### Revision comparison data
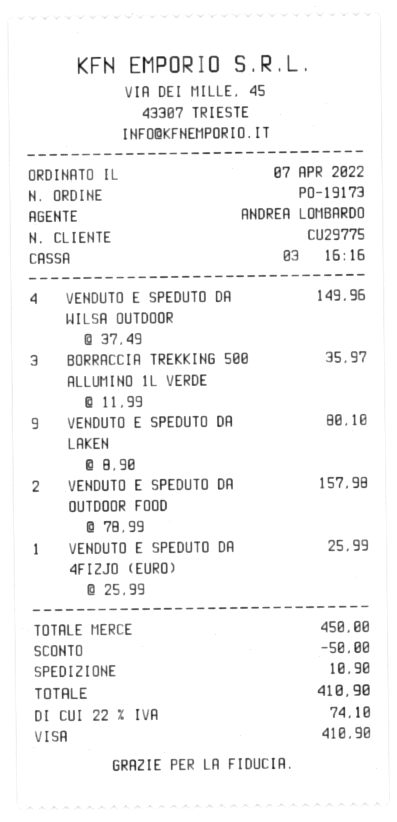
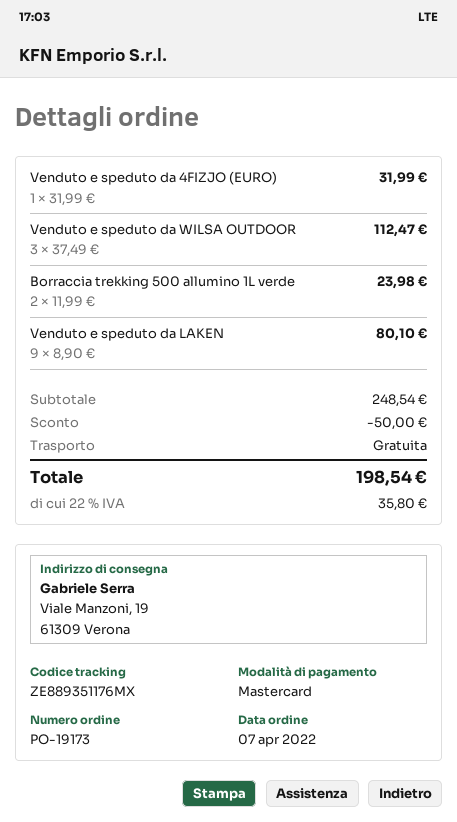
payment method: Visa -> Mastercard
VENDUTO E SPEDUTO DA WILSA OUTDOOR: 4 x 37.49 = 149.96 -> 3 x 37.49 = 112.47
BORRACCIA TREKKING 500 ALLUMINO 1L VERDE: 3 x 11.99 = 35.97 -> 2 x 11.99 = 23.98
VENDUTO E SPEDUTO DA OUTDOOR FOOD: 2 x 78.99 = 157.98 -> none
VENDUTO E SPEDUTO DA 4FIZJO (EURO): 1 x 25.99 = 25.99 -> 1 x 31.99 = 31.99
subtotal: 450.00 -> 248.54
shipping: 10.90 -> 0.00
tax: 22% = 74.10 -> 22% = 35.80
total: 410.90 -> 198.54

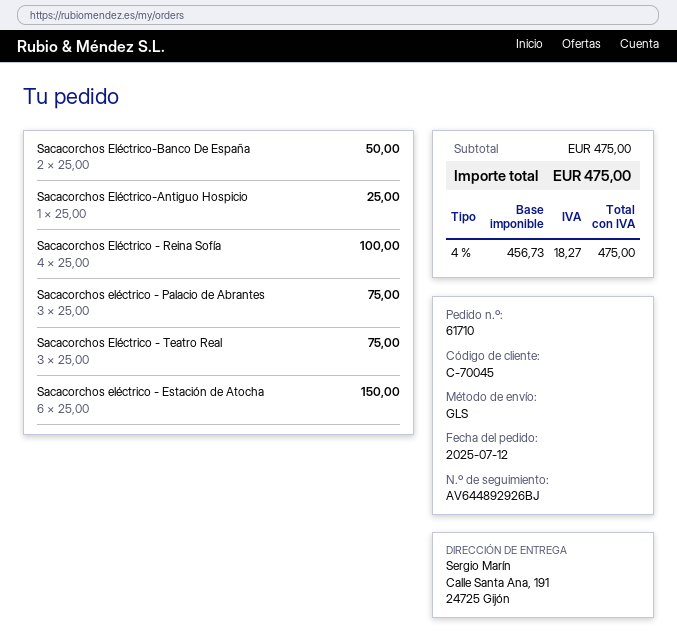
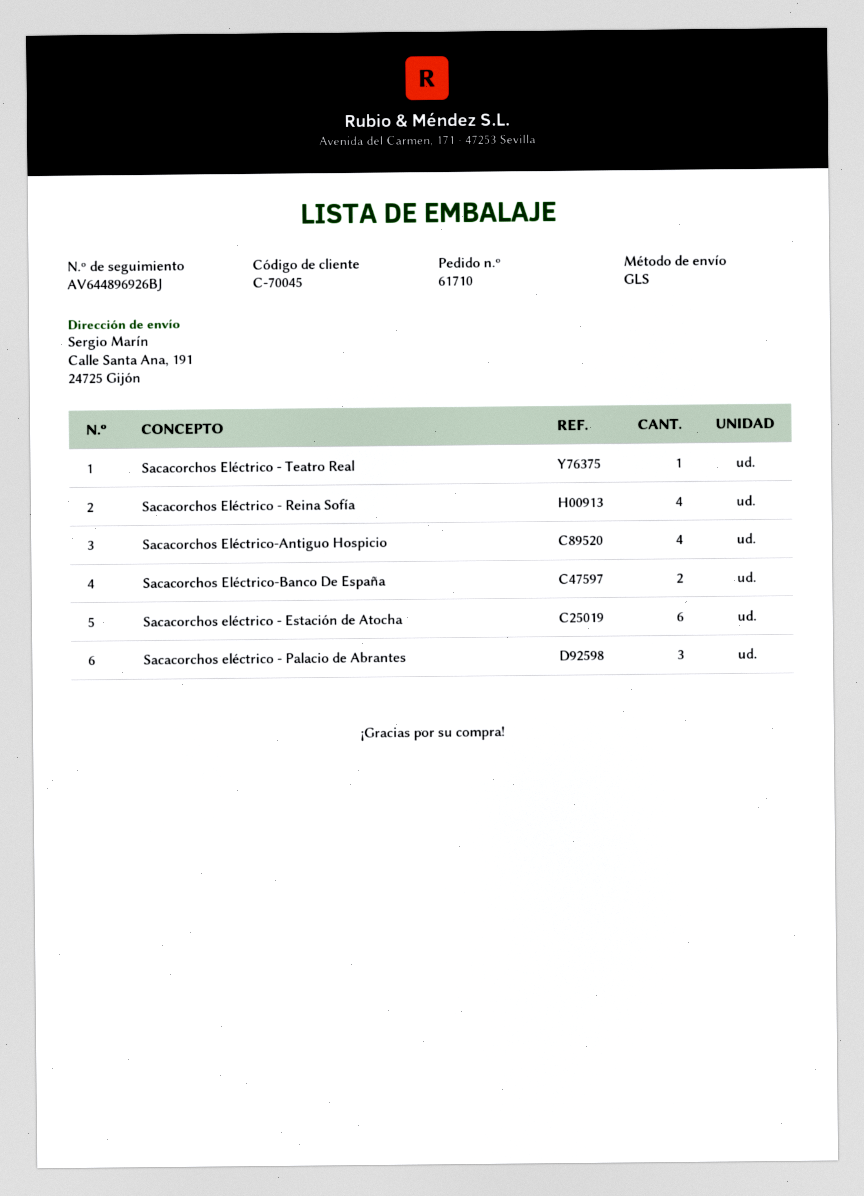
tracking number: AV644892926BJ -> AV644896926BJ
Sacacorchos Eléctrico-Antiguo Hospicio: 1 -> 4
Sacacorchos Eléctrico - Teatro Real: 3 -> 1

...

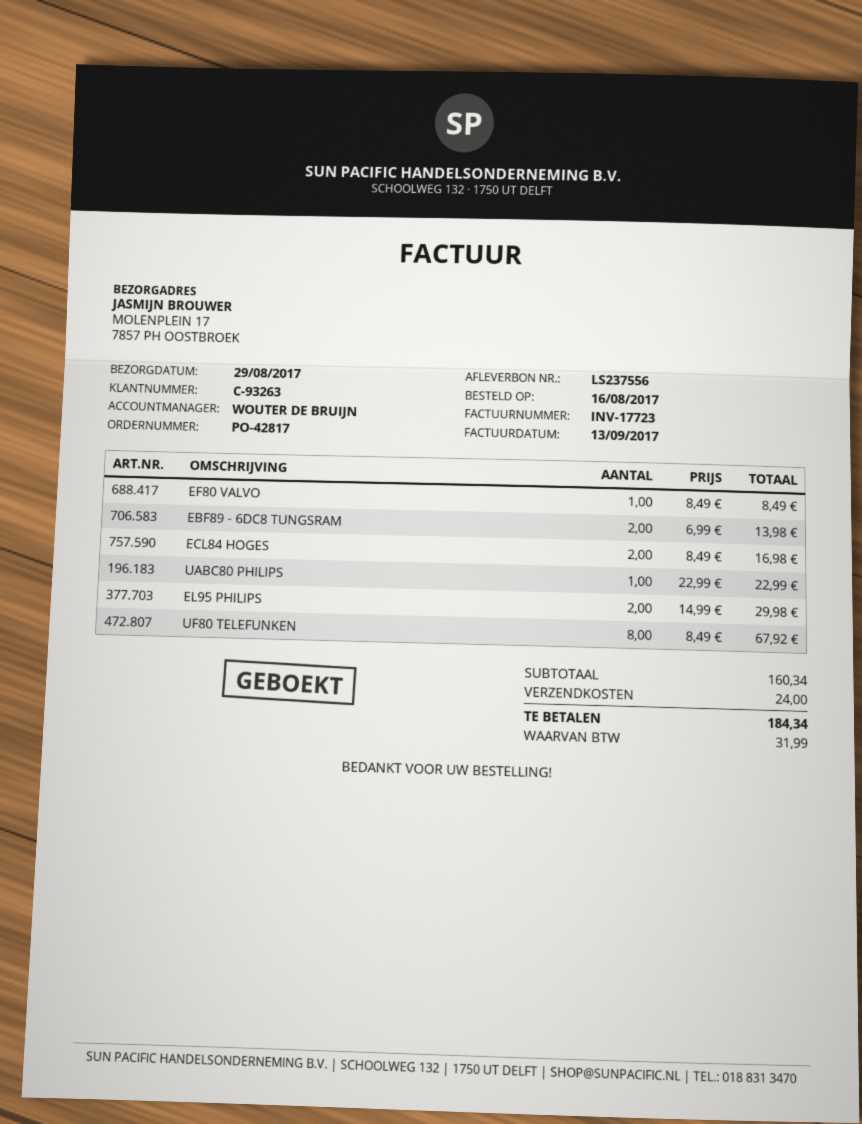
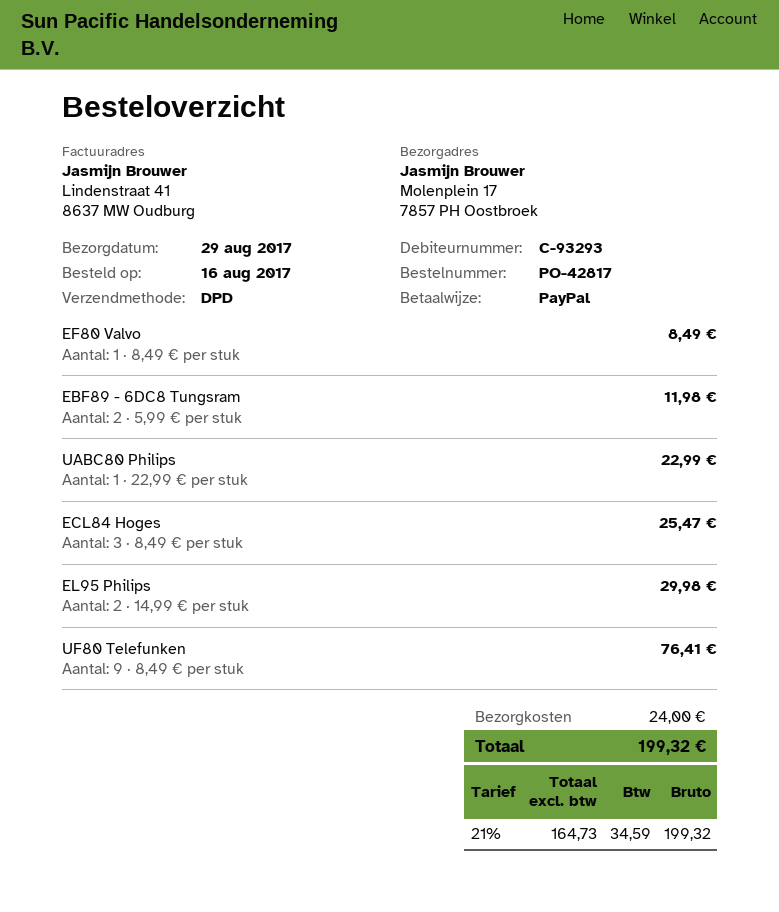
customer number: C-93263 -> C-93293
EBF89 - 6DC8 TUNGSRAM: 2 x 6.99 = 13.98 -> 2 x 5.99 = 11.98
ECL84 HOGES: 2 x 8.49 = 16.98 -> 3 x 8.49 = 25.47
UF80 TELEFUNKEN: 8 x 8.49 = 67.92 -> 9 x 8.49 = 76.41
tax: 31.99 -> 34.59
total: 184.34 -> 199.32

### PROBLEM
Going by the entries above, repeat exactly the lines that start at the line with "payment method: Visa -> Mastercard" and go on through the line with "Sacacorchos Eléctrico - Teatro Real: 3 -> 1". Pictures are not part of the copy.

### RESULT
payment method: Visa -> Mastercard
VENDUTO E SPEDUTO DA WILSA OUTDOOR: 4 x 37.49 = 149.96 -> 3 x 37.49 = 112.47
BORRACCIA TREKKING 500 ALLUMINO 1L VERDE: 3 x 11.99 = 35.97 -> 2 x 11.99 = 23.98
VENDUTO E SPEDUTO DA OUTDOOR FOOD: 2 x 78.99 = 157.98 -> none
VENDUTO E SPEDUTO DA 4FIZJO (EURO): 1 x 25.99 = 25.99 -> 1 x 31.99 = 31.99
subtotal: 450.00 -> 248.54
shipping: 10.90 -> 0.00
tax: 22% = 74.10 -> 22% = 35.80
total: 410.90 -> 198.54

tracking number: AV644892926BJ -> AV644896926BJ
Sacacorchos Eléctrico-Antiguo Hospicio: 1 -> 4
Sacacorchos Eléctrico - Teatro Real: 3 -> 1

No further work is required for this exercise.